This article describes the principal changes of Google BigQuery Templates.
The Template download section can be found at this page and Google BigQuery section at this page.
Note:
Stambia DI is a flexible and agile solution. It can be quickly adapted to your needs.
If you have any question, any feature request or any issue, do not hesitate to contact us.
This article is dedicated to Stambia DI S17, S18 and S19.
If you are using Stambia DI S20 please refer to this article.
Templates.Google.BigQuery.2020-06-25
Fixed issue with join
When perfoming joins between BigQuery tables or stages in a Mapping, generated join query was not correct in some situations, causing errors at execution.
Templates.Google.BigQuery.2020-05-26
REJECT BigQuery
All constraints verifications are now performed in a single instruction, to limit the number of requests.
We modified this to avoid reaching the query limits of Google BigQuery APIs.
Load RDBMS to BigQuery
When the work schema is different from the target schema, the load jobs did not load the table in the correct location.
Load Google Cloud Storage Json to BigQuery
New option SuccessIfNoFile
Adding a new option : SuccessIfNoFile.
When set to 'true' the LOAD template will not fail if source file(s) is(are) do not exist and will create an empty table based on the expected structure.
This allows to continue processing even when there is no source data, for instance.
Fix work schema usage
When the work schema is different from the target schema, the load jobs did not load the table in the correct location.
Templates.Google.BigQuery.2020-03-10
Prerequisites:
- Google Cloud Platform plugin 1.1.0 or higher
- Google BigQuery plugin 1.1.0 or higher
Credentials and Project ID
A new attribute to drag and drop a Google Cloud Platform Credentials Metadata node on the BigQuery Metadata has been added, to replace the usage of 'credentialsFile' and 'projectId' properties which are now deprecated.

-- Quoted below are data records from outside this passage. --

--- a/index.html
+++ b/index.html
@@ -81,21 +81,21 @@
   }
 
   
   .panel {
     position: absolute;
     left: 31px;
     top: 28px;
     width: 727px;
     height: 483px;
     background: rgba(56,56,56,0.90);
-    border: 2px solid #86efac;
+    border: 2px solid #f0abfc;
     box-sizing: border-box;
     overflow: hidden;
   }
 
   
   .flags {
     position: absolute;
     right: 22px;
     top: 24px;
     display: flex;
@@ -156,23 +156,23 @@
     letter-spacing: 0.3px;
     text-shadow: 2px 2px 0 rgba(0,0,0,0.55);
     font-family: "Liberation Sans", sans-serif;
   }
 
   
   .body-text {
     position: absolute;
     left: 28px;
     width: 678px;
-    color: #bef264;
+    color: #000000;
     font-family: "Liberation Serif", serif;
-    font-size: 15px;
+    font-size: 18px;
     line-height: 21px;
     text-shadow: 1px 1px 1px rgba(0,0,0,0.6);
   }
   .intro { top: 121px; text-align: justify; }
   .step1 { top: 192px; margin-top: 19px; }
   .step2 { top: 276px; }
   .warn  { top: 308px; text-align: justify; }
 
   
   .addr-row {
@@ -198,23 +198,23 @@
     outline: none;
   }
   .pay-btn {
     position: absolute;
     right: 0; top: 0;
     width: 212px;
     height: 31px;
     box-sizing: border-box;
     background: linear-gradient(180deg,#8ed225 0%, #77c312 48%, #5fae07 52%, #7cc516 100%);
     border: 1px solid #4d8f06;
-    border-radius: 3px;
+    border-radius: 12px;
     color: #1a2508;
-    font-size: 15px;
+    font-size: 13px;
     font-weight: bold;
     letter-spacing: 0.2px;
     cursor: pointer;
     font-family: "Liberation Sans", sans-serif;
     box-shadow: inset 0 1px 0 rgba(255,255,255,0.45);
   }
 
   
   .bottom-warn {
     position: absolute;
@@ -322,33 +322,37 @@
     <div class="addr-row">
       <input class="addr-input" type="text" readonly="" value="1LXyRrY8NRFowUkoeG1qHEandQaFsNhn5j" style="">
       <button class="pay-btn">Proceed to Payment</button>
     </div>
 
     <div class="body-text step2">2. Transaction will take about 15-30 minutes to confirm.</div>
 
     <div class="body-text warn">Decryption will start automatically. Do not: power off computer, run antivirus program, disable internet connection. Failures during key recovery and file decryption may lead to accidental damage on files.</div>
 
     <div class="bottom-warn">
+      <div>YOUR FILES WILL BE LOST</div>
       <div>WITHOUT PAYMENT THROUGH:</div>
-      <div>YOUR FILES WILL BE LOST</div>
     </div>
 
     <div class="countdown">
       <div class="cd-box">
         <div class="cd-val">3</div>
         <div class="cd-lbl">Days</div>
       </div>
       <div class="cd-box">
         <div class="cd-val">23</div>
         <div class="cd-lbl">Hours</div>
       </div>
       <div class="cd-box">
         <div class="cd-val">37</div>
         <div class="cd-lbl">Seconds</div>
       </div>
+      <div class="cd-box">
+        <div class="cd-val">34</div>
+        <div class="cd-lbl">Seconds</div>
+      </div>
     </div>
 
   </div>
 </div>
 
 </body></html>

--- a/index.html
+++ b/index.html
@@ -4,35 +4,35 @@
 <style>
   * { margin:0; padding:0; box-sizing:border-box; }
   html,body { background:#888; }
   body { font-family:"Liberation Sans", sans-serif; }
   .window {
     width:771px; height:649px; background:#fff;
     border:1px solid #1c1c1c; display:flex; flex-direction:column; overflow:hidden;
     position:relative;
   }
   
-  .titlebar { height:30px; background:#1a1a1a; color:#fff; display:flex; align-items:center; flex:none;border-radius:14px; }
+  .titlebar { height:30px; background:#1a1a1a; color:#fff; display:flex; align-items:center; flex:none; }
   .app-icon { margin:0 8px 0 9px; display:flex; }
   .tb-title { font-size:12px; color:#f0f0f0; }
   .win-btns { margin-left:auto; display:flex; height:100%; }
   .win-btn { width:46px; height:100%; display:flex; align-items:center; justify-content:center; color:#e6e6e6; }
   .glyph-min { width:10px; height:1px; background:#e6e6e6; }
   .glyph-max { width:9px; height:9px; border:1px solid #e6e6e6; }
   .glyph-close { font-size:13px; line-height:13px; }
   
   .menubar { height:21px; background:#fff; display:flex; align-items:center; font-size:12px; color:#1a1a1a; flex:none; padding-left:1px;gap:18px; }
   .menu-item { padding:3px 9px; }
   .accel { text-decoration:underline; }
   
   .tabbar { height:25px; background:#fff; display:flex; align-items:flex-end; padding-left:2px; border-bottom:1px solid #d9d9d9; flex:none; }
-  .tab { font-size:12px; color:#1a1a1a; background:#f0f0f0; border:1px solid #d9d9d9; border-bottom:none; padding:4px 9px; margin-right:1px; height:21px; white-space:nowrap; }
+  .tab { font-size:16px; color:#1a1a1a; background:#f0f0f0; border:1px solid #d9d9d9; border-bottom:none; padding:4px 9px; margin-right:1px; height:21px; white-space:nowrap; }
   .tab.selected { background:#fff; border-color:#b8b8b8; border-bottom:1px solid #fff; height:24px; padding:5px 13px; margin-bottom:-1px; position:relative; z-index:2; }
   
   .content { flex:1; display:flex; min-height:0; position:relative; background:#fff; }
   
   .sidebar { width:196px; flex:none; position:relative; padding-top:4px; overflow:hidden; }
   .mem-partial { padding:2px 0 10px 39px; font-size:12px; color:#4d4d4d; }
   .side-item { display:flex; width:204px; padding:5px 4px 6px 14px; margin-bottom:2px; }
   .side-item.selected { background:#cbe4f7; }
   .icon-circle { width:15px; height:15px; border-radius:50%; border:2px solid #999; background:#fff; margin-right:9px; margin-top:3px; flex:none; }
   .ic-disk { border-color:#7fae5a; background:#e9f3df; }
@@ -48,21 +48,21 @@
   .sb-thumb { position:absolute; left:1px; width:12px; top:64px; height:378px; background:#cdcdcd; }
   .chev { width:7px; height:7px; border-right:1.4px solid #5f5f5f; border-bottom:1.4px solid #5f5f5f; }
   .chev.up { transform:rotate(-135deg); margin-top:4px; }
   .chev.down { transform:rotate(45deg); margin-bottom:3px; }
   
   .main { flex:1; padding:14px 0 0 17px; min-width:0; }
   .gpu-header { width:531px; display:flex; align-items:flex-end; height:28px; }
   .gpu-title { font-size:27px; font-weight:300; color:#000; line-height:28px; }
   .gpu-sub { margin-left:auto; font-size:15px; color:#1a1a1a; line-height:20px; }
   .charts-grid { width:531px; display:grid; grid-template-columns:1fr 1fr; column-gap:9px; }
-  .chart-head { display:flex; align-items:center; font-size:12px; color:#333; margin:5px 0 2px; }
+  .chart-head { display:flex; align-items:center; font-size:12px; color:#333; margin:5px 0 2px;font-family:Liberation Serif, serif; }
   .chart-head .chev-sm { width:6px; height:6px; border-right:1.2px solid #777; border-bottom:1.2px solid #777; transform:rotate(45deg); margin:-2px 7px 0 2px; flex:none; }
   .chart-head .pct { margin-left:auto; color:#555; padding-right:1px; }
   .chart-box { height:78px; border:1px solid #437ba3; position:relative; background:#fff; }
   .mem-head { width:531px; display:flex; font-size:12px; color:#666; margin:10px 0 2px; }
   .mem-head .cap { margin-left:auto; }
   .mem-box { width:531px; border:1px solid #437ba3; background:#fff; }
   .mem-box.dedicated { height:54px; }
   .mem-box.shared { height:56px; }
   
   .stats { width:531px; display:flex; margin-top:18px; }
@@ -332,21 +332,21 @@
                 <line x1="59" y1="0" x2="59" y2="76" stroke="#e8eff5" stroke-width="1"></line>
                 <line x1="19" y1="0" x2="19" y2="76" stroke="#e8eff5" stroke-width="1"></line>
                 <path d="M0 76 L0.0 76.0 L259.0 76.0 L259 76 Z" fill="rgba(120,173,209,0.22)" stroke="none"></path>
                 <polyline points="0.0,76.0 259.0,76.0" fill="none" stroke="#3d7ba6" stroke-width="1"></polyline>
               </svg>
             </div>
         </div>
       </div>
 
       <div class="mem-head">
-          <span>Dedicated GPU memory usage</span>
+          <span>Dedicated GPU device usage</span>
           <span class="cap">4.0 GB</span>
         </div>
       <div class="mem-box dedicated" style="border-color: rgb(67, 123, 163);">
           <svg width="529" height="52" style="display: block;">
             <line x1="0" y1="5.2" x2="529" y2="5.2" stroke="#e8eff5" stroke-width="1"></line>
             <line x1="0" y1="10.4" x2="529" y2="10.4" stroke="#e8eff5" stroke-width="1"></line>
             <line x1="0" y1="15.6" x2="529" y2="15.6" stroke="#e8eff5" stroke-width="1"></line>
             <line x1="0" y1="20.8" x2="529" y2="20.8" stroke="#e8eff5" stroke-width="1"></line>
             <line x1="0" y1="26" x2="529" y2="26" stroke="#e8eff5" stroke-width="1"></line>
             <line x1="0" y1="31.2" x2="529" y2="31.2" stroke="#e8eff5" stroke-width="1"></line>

Note that for backward compatibility, when properties are defined they have priority on the new credentials link.
To use the new mechanism, you must remove the properties and then define the link.
Refer to this article for more information.
Temporary Bucket
A new attribute to drag and drop a Google Cloud Storage Bucket Metadata node has been added, to replace the default storage bucket attribute which is now deprecated.
Note that for backward compatibility, when the old attribute is defined, it has priority on the new storage link.
Note that old attribute has been moved under deprecated tab.
Refer to this article for more information.
Templates.Google.BigQuery.2019-11-07
Prerequisites:
- Google Cloud Platform Connector 1.0.4 or higher
- Google Cloud Platform Templates 2019-11-07 or higher
Support loading CSV and JSON files from GCS to Google BigQuery
Two new Templates have been added to load files which are on Google Cloud Storage (GCS) on Google BigQuery.
Those Templates allows to load CSV and JSON files already present in GCS directly in Google BigQuery.
All operations being performed directly on Google Cloud Platform itself without transferring it locally or anywhere else, this offers optimized performances.
Templates.Google.BigQuery.2019-10-08
Support reading data from repeated fields and records
Google BigQuery records and repeated fields can now be used as source in a Mapping!
You can retrieve data from such fields by Mapping them as usual in a target table:
For repeated fields / repeated records, you must check the "Is Repeated" attribute in Metadata:
This is mandatory for now, as the Metadata Reverse is not yet retrieving this information.
In a future version, the reverse will retrieve automatically this information, avoiding to have to set it manually.
LOAD Rdbms to BigQuery Template
Support reading data from files
LOAD Rdbms to BigQuery Template now supports have a File Metadata as source.
This offers the possibility have a load step when loading file data, if necessary to perform transformations while loading data for instance.
Note that when mapping a target BigQuery table from a source file, the default selected Template is "INTEGRATION Rdbms to BigQuery" for performances purposes as it loads data directly into the target table without any temporary object creation.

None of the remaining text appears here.